Manufacturing trade groups hope President Obama will discuss his plans to open more energy resources in the United States and address trade-enforcement issues during his State of the Union speech tonight.
The American Petroleum Institute is calling for a "course correction" by the president on current restrictions to oil and gas production. Specifically, API wants the president to open more offshore areas and federal land to oil and gas development, said API President and CEO Jack Gerard during a Jan. 24 conference call with reporters.
Gerard referenced a recent Energy Information Administration report that shows offshore production in the Gulf of Mexico will drop an estimated 35% next year. New federal oil and gas leases were down 44% from 2009 through 2010 compared with the previous two years, Gerard said.

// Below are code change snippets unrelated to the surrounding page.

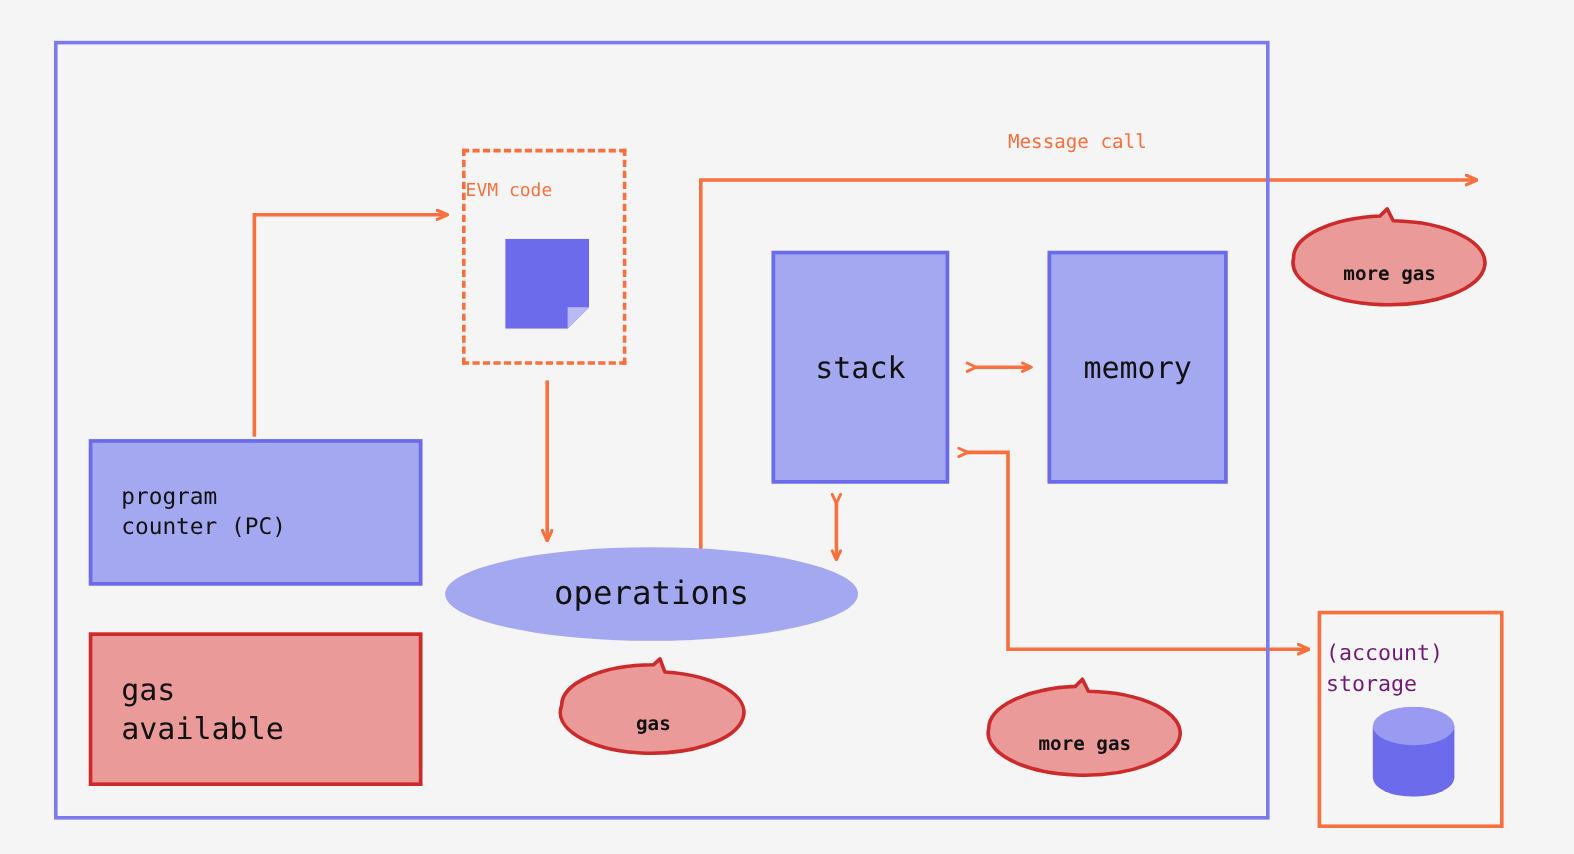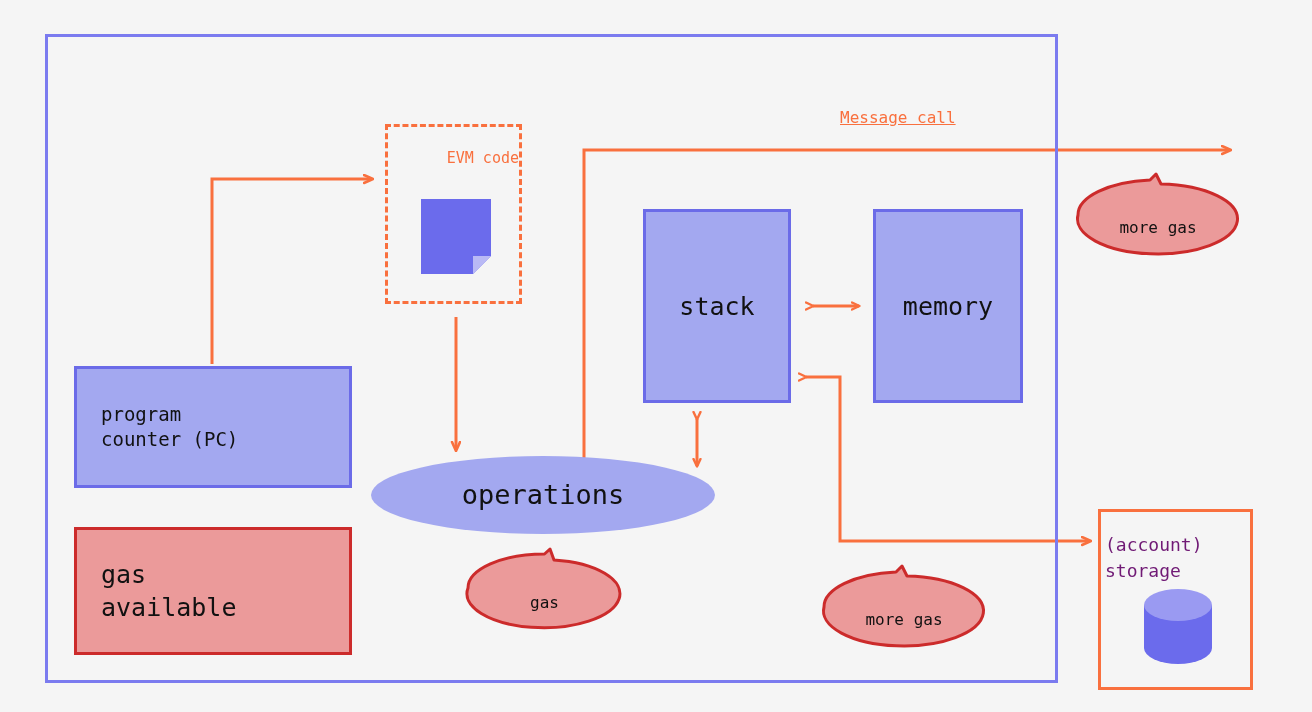"Message call" #message-call-label { text-decoration: underline -> none }
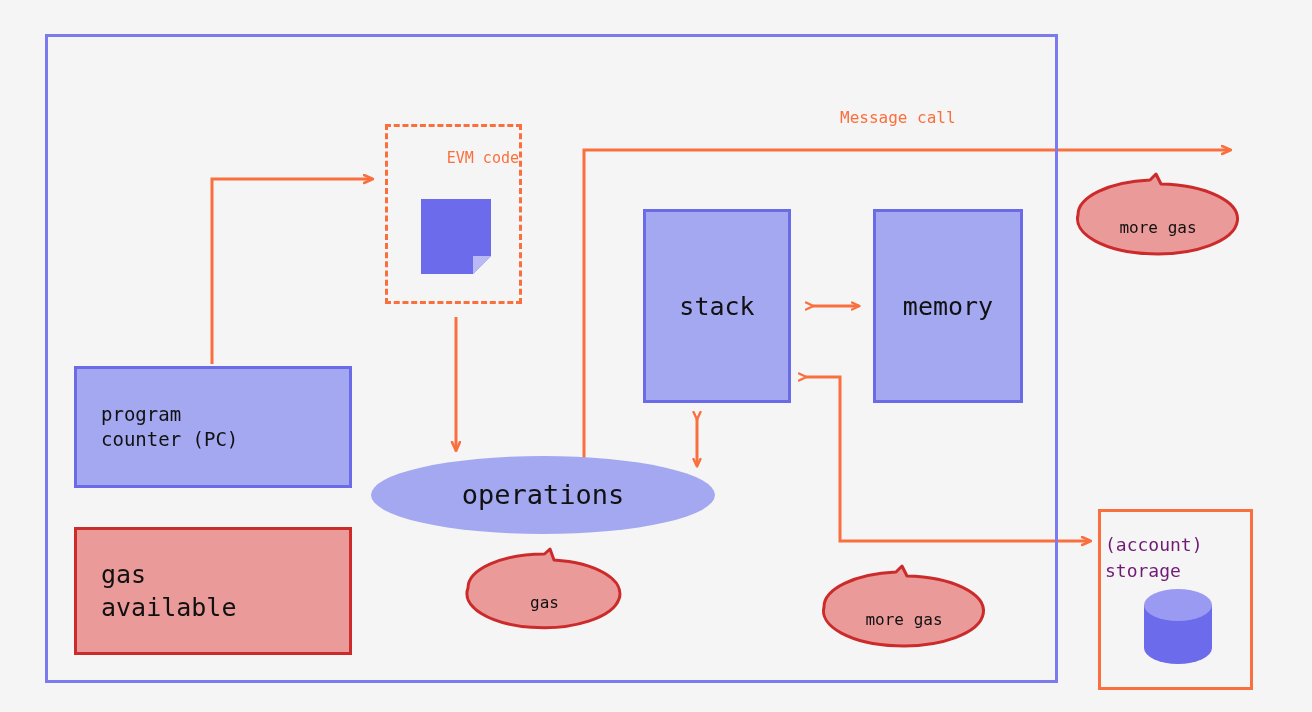"EVM code" #evm-code-label { text-align: right -> left }
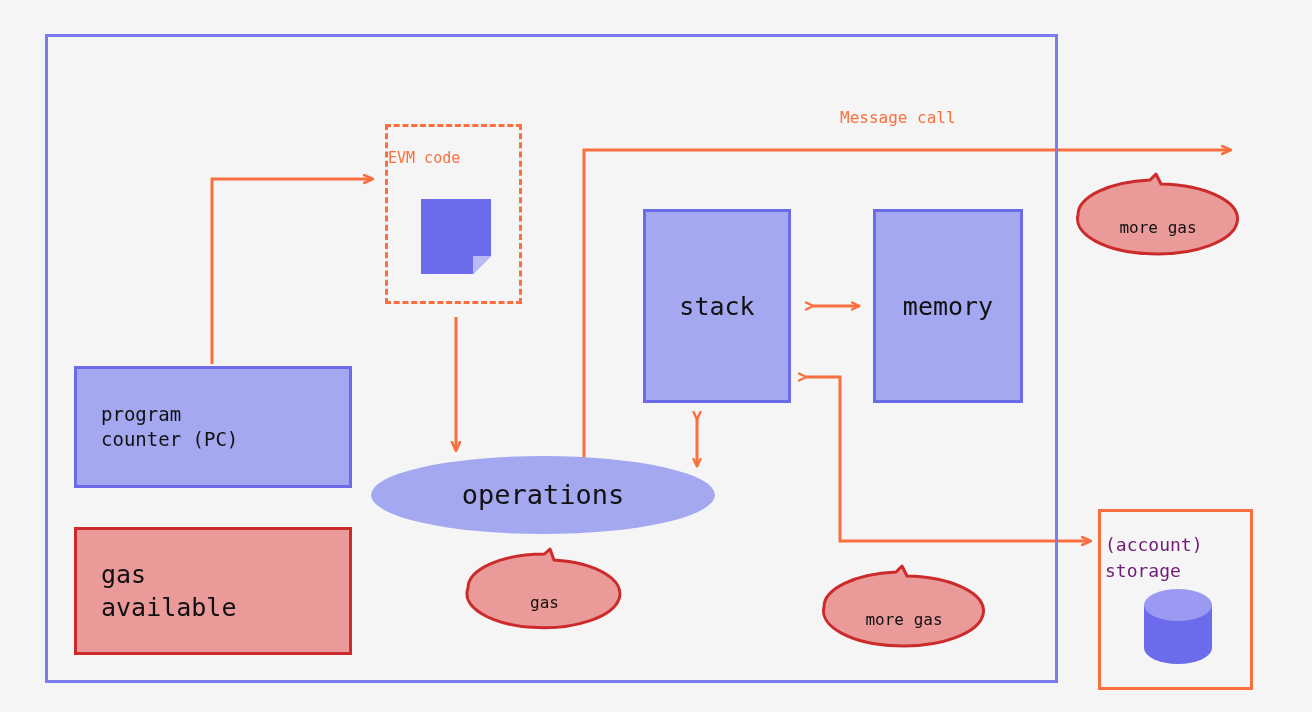"more gas" .callout { font-weight: none -> bold }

"The truth is, that the administration has sometimes paid lip service to more domestic energy development, including more oil and natural gas development," Gerard said. "We hope today is different and that after tonight he will follow through."
President Obama will reportedly focus on manufacturing, domestic energy production and workforce training as a "blueprint" for revitalizing the economy, according to Bloomberg news service.
Gerard credited EIA figures showing increased natural gas and oil production to the oil and gas industry's development of resources on private lands.
"The industry can only develop in places where it has access," Gerard said.
Steel industry calls for fair trade
Meanwhile, the American Iron and Steel Institute issued a statement calling for a tougher stance on trade-law enforcement, a long-term transportation bill and development of oil and gas resources.
"I'd like to hear the president articulate a strong message on trade enforcement," said AISI President and CEO Thomas Gibson. "Strong and strictly enforced laws against unfair trade must be the cornerstone of any pro-manufacturing agenda."
The rising number of imports and currency manipulation by China have given foreign competitors an unfair advantage over U.S. steel producers, Gibson said.
A multiyear transportation reauthorization bill would help restore the nation's infrastructure system while putting thousands of Americans back to work, Gibson said.